St. Vincent performs at the 9:30 Club.

Annie Clark — aka St. Vincent — kicked off a sold-out two-night stand at the 9:30 Club on Saturday, showcasing songs from her self-titled album while flaunting the superb live chops that make her one of the truly outstanding performers in contemporary indie music.

Currently on her first tour since an extended collaboration with David Byrne, the 31-year-old Clark has clearly picked up some tendencies from the art-pop elder statesman. Over the jittery avant-funk beat of the set-opening “Rattlesnake,” she started the show with a choreographed dance that featured shimmies, bunny hops, a graceful bow, and martial-arts poses, all of which were reminiscent of Byrne’s eccentric stage routines during the Love This Giant tour.

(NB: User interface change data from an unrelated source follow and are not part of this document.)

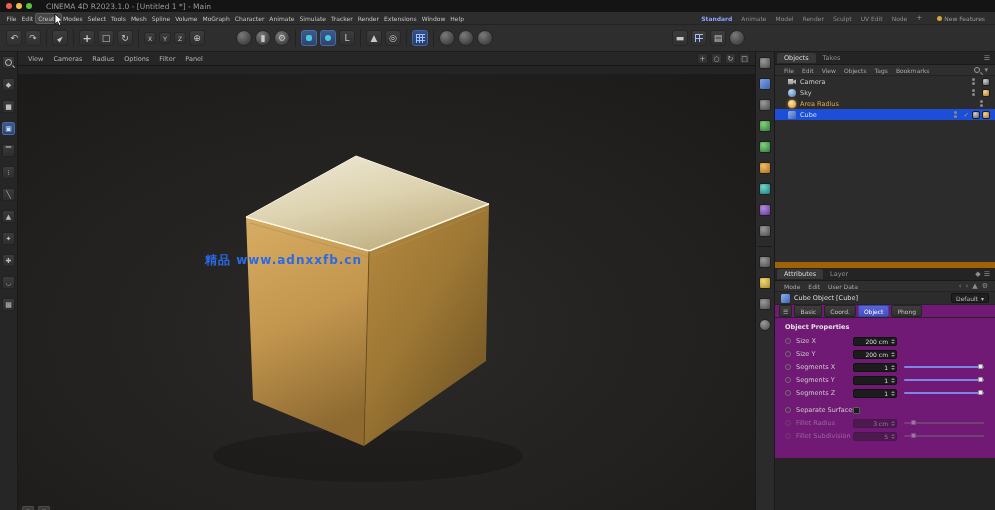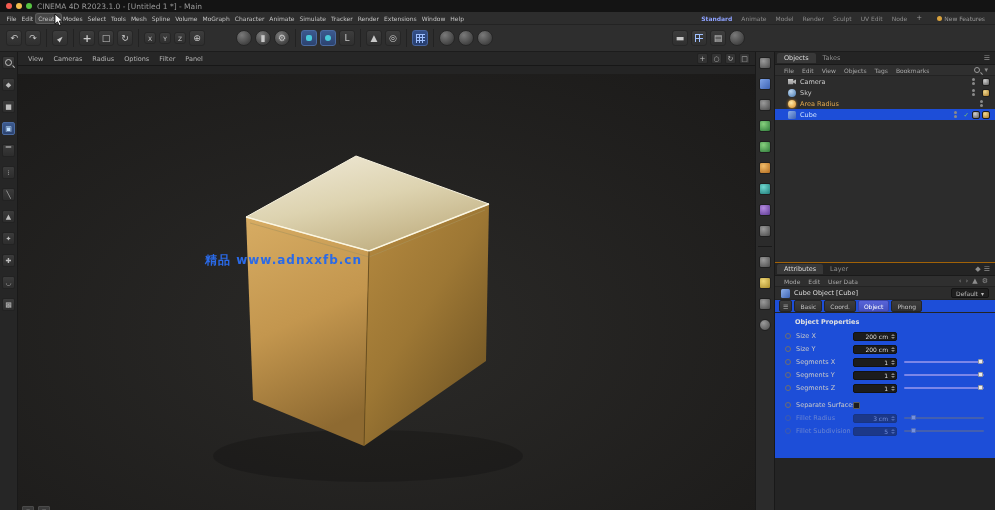--- a/index.html
+++ b/index.html
@@ -12,7 +12,7 @@
     display:flex;align-items:center;padding-left:6px;gap:4px;z-index:5}
   .tl{width:6px;height:6px;border-radius:50%;flex:none}
   .tl.r{background:#f45c51}.tl.y{background:#f3bd4e}.tl.g{background:#58c442}
-  .win-title{font-size:7.5px;color:#9a9a9a;margin-left:1px;white-space:nowrap}
+  .win-title{font-size:7.5px;color:#9a9a9a;margin-left:10px;white-space:nowrap}
 
   
   .menubar{position:absolute;left:0;top:12px;width:995px;height:13px;background:#2d2d2d;

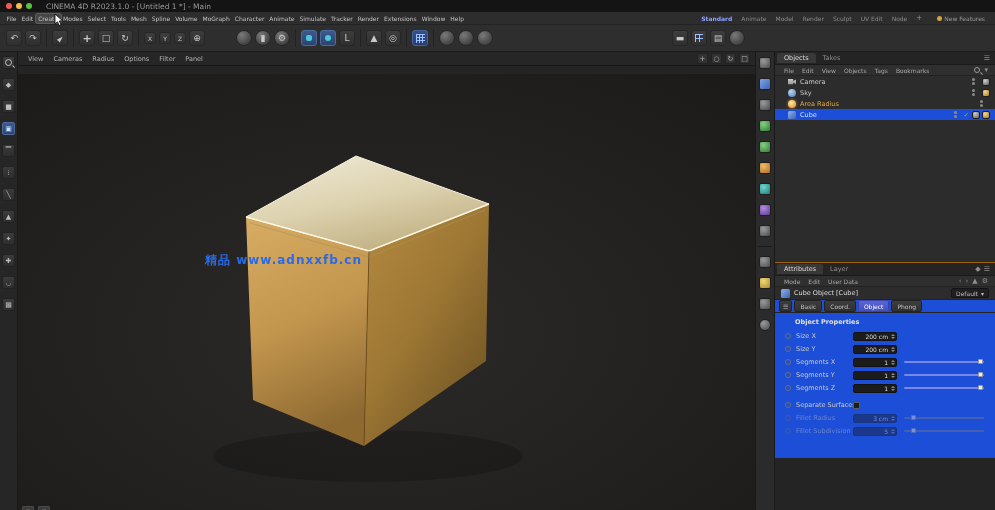--- a/index.html
+++ b/index.html
@@ -117,8 +117,8 @@
   .tag.material{background:radial-gradient(circle at 35% 30%,#f0d890,#a87828)}
 
   
-  .attrs{position:absolute;left:775px;top:262px;width:220px;height:196px;background:#1d4ed8;
-    border-top:1px solid #a16207;z-index:4}
+  .attrs{position:absolute;left:775px;top:262px;width:220px;height:196px;background:#701a75;
+    border-top:6px solid #a16207;z-index:4}
   .am-header{display:flex;align-items:center;height:13px;padding:0 6px;background:#2c2c2c;border-bottom:1px solid #242424}
   .am-obj-icon{width:9px;height:9px;border-radius:1.5px;background:linear-gradient(135deg,#8fb2ec,#3d63b4);margin-right:4px;flex:none}
   .am-title{font-size:6.5px;color:#dcdcdc;white-space:nowrap}

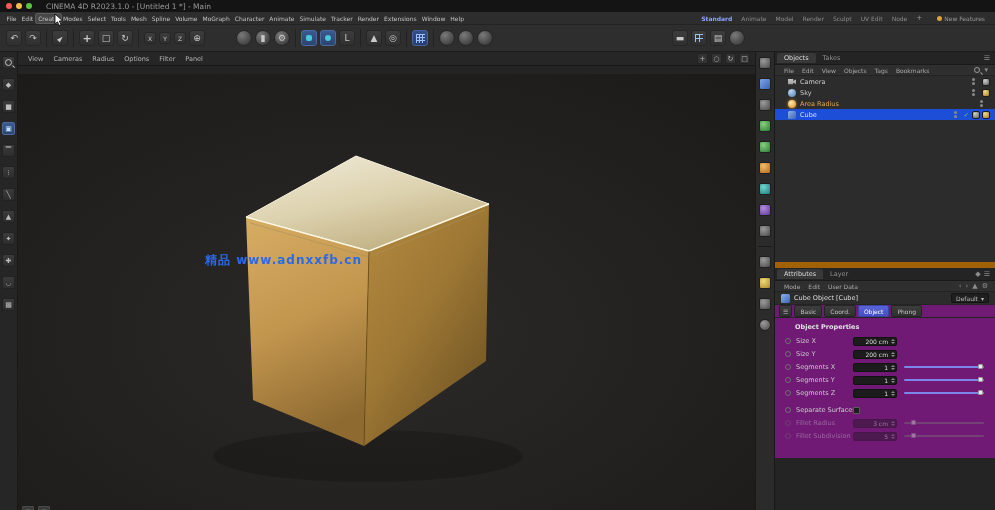--- a/index.html
+++ b/index.html
@@ -129,7 +129,7 @@
     border-radius:2px;padding:1.5px 5px;white-space:nowrap}
   .seg.burger{padding:1.5px 3px}
   .seg.active{background:linear-gradient(#5864d8,#4450c0);border-color:#3a44a8;color:#fff}
-  .sect-title{margin:5px 20px 4px;font-size:6.5px;font-weight:bold;color:#e2e2e2}
+  .sect-title{margin:5px 10px 4px;font-size:6.5px;font-weight:bold;color:#e2e2e2}
   .prop-row{display:flex;align-items:center;height:12px;margin:0 8px 1px 10px;font-size:6.5px;color:#c9c9c9}
   .prop-row.disabled{opacity:.42}
   .kdot{width:6px;height:6px;border:1px solid #6e6e6e;border-radius:50%;margin-right:5px;flex:none}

When she picked up her Music Man guitar after the first verse, fans cheered in anticipation before had she played a single note, and they flat-out shrieked when she unleashed the song’s jagged six-string solo, her face brightening into a grin as she coaxed her instrument into an dissonantly virtuosic roar.

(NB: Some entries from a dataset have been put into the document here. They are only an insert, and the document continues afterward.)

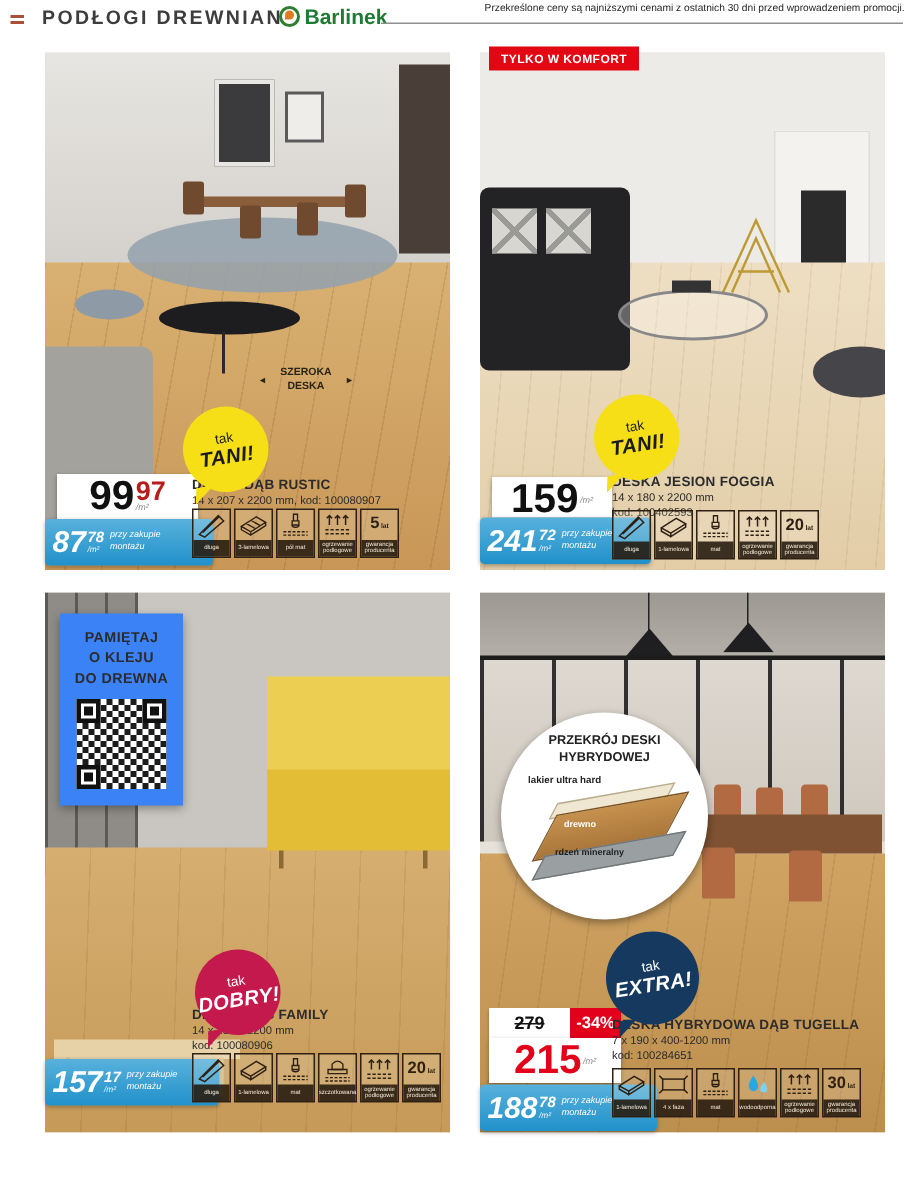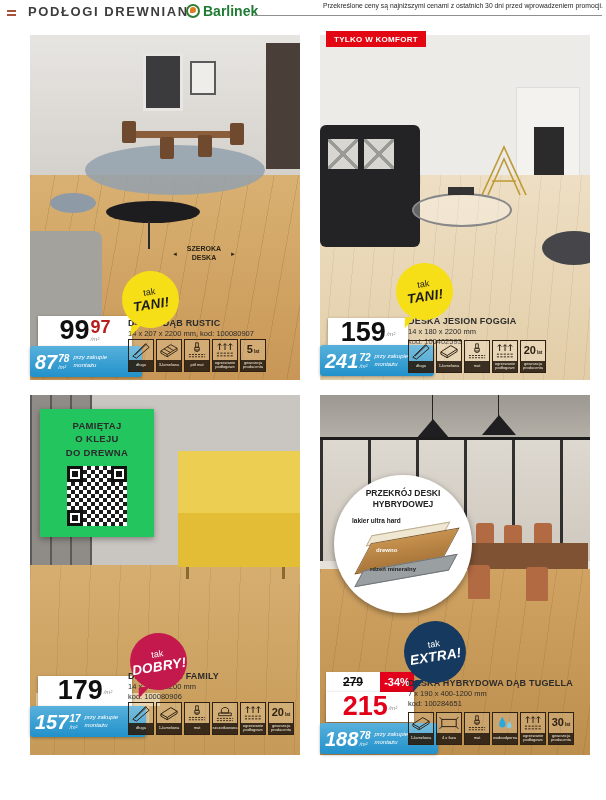--- a/index.html
+++ b/index.html
@@ -166,7 +166,7 @@
   .wunit{font-size:4.5px;font-weight:700;margin-left:1px;}
 
   
-  .note-card{position:absolute;left:10px;top:14px;width:114px;height:128px;background:#22c55e;
+  .note-card{position:absolute;left:10px;top:14px;width:82px;height:128px;background:#3b82f6;
         box-shadow:0 2px 6px rgba(0,0,0,.35);z-index:2;text-align:center;padding-top:10px;
         box-sizing:border-box;}
   .nc-line{font-size:9.5px;font-weight:800;color:#2b2b2b;line-height:1.4;letter-spacing:.3px;}

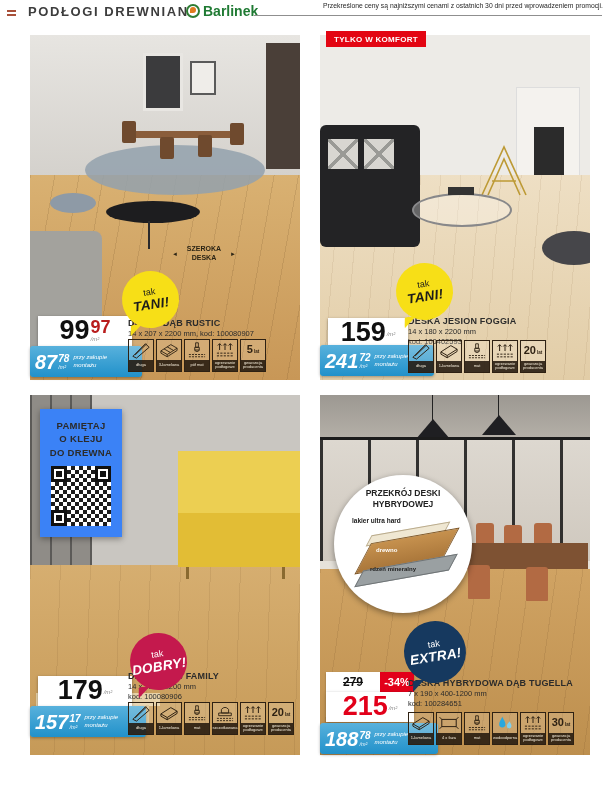--- a/index.html
+++ b/index.html
@@ -433,13 +433,6 @@
       <span class="pre">tak</span>
       <span class="word">DOBRY!</span>
     </div>
-    <div class="pw">
-      <span class="num">179</span>
-      <span class="col">
-          <span class="sup"></span>
-          <span class="unit">/m²</span>
-        </span>
-    </div>
     <div class="pb">
       <span class="num">157</span>
       <span class="col">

Displays of dazzling musicianship, overt theatricality, and quirky charm continued throughout the 21-song set, which featured older favorites like “Cruel” and “Marrow” alongside new standouts like “Digital Witness” and “Birth In Reverse.” While crooning the ballad “I Prefer Your Love,” Clark lounged on a three-stepped stage prop that looked like a Modernist ziggurat, fully reclining to sing part of the last verse in a supine position, perhaps in allusion to a line from the gorgeous “Prince Johnny” (“We had such a laugh of it / prostrate on my carpet”), which she dramatically delivered two songs later from the heights of the top step.

Backed ably by Matt Johnson on drums, Daniel Mintseris on keyboards, and Toko Yusada on Minimoog and guitar, Clark turned the beat-heavy “Huey Newton” into a late-set highlight, and her voice rose to a stirring falsetto during the always exhilarating “Northern Lights.” While she didn’t dive into the crowd during the set-capping rocker “Krokodil,” as she often did during her Strange Mercy tour, Clark whipped fans into a frenzy as she flailed about and writhed on the stage floor amidst dizzying strobe lights. Her customary show-stopper, “Your Lips Are Red,” closed out the three-song encore, the song’s epic riffs and lilting denouement culminating what will surely go down as one of the best local shows of the year.